Sugar signaling
Plant sugar signaling and carbon allocation
During plant ontogeny, a pivotal issue for a plant is how to efficiently catch the Sun light energy, use and store it. The topic determines whether a plant can survive and propagate its offsprings successfully or not on Earth. Through photosynthesis, plants change the Sun light energy to a chemical form and store it in sugars including sucrose. Via sucrose, plants transport the energy and distribute it to different tissues for the purposes of surviving, development and reproduction. Sucrose serves not only as the energy form, but as a signaling molecule. Together with other signaling molecules, such as glucose, fructose, trehelose-6-phsphate and hormones, sucrose can more or less determine where to distribute the energy and how to store it, i.e. carbon allocation and biosynthesis of carbohydrate polymers. The process of sugar-regulated carbon metabolism in plant growth and development can be defined as plant sugar signaling. On our platform, we have used barley as a model system and isolated transcription factors (TFs), SUSIBA1 and SUSIBA2 (sugar signaling in barley). The TFs modulate gene expression in response to sugar levels (Figure 1) and are involved in plant carbon allocation, source-sink tissue communications and carbohydrate biopolymer synthesis.
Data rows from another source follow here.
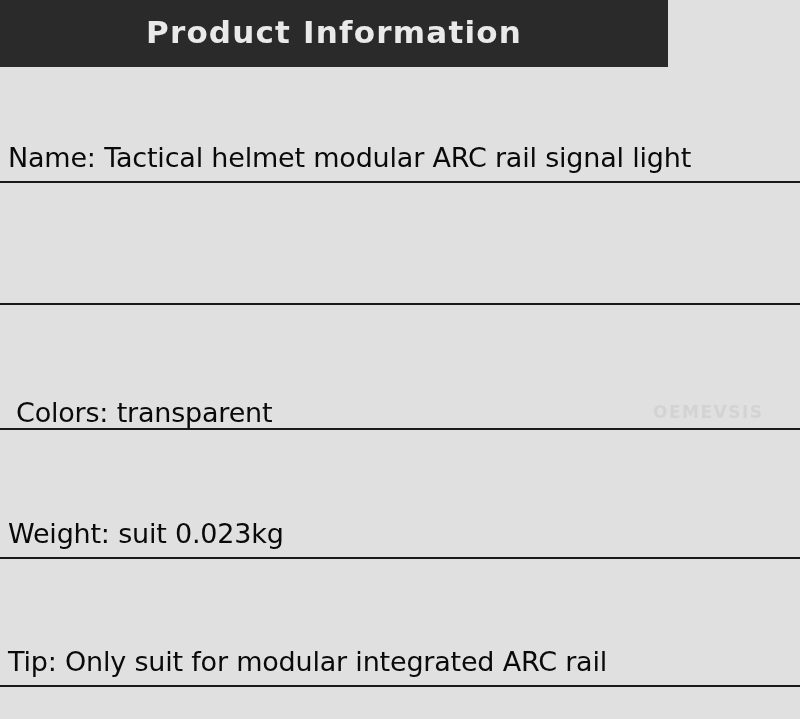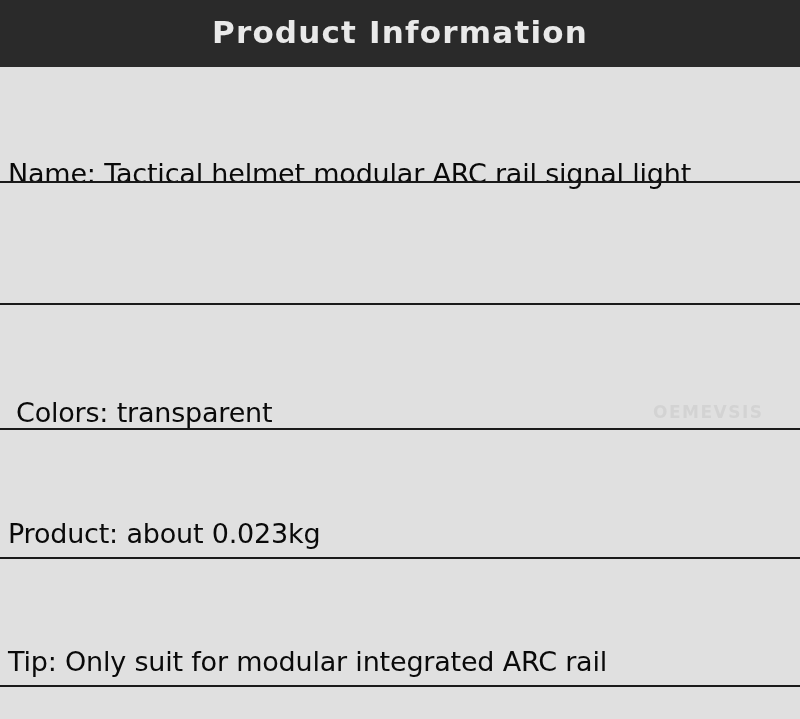--- a/index.html
+++ b/index.html
@@ -19,21 +19,21 @@
     height: 719px;
     background: #e0e0e0;
     overflow: hidden;
   }
 
   
   .header-bar {
     position: absolute;
     left: 0;
     top: 0;
-    width: 800px;
+    width: 668px;
     height: 67px;
     background: #2a2a2a;
     display: flex;
     align-items: center;
     justify-content: center;
     box-sizing: border-box;
   }
   .header-title {
     color: #e9e9e9;
     font-family: "DejaVu Sans", sans-serif;
@@ -74,21 +74,21 @@
   }
   .divider {
     position: absolute;
     left: 0;
     width: 800px;
     height: 2px;
     background: #1a1a1a;
   }
 
   
-  .row-0 { top: 62px;  height: 68px; }   
+  .row-0 { top: 46px;  height: 68px; }   
   .row-1 { top: 168px; height: 68px; }   
   .row-2 { top: 301px; height: 68px; margin-left: 8px; }   
   .row-3 { top: 422px; height: 68px; }   
   .row-4 { top: 550px; height: 68px; text-align: right; }   
 
   .div-0 { top: 114px; }
   .div-1 { top: 236px; }
   .div-2 { top: 361px; }
   .div-3 { top: 490px; }
   .div-4 { top: 618px; }
@@ -125,21 +125,21 @@
     <div class="divider div-0"></div>
 
     <div class="divider div-1"></div>
 
     <div class="info-row row-2">
       <div class="info-row-text">Colors: transparent</div>
     </div>
     <div class="divider div-2"></div>
 
     <div class="info-row row-3">
-      <div class="info-row-text">Product: about 0.023kg</div>
+      <div class="info-row-text">Weight: suit 0.023kg</div>
     </div>
     <div class="divider div-3"></div>
 
     <div class="info-row row-4">
       <div class="info-row-text">Tip: Only suit for modular integrated ARC rail</div>
     </div>
     <div class="divider div-4"></div>
 
   </div>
Our research aim is to find out the roles of the SUSIBA TFs in plant sugar signaling and development, particularly in carbon allocation and energy distribution into different carbon polymers, such as starch, fructan, beta-glucan, oil and cellulose. We use barley, rice, oat, tobacco and Arabidopsis for such studies.
Figure 1. A model depicting the roles of SUSIBA transcription factors (TFs) in the plant sugar signaling network. PM, plasma membrane; CW-INV, cell wall invertase; C-INV, cytosolic invertase, HXK, hexose kinase.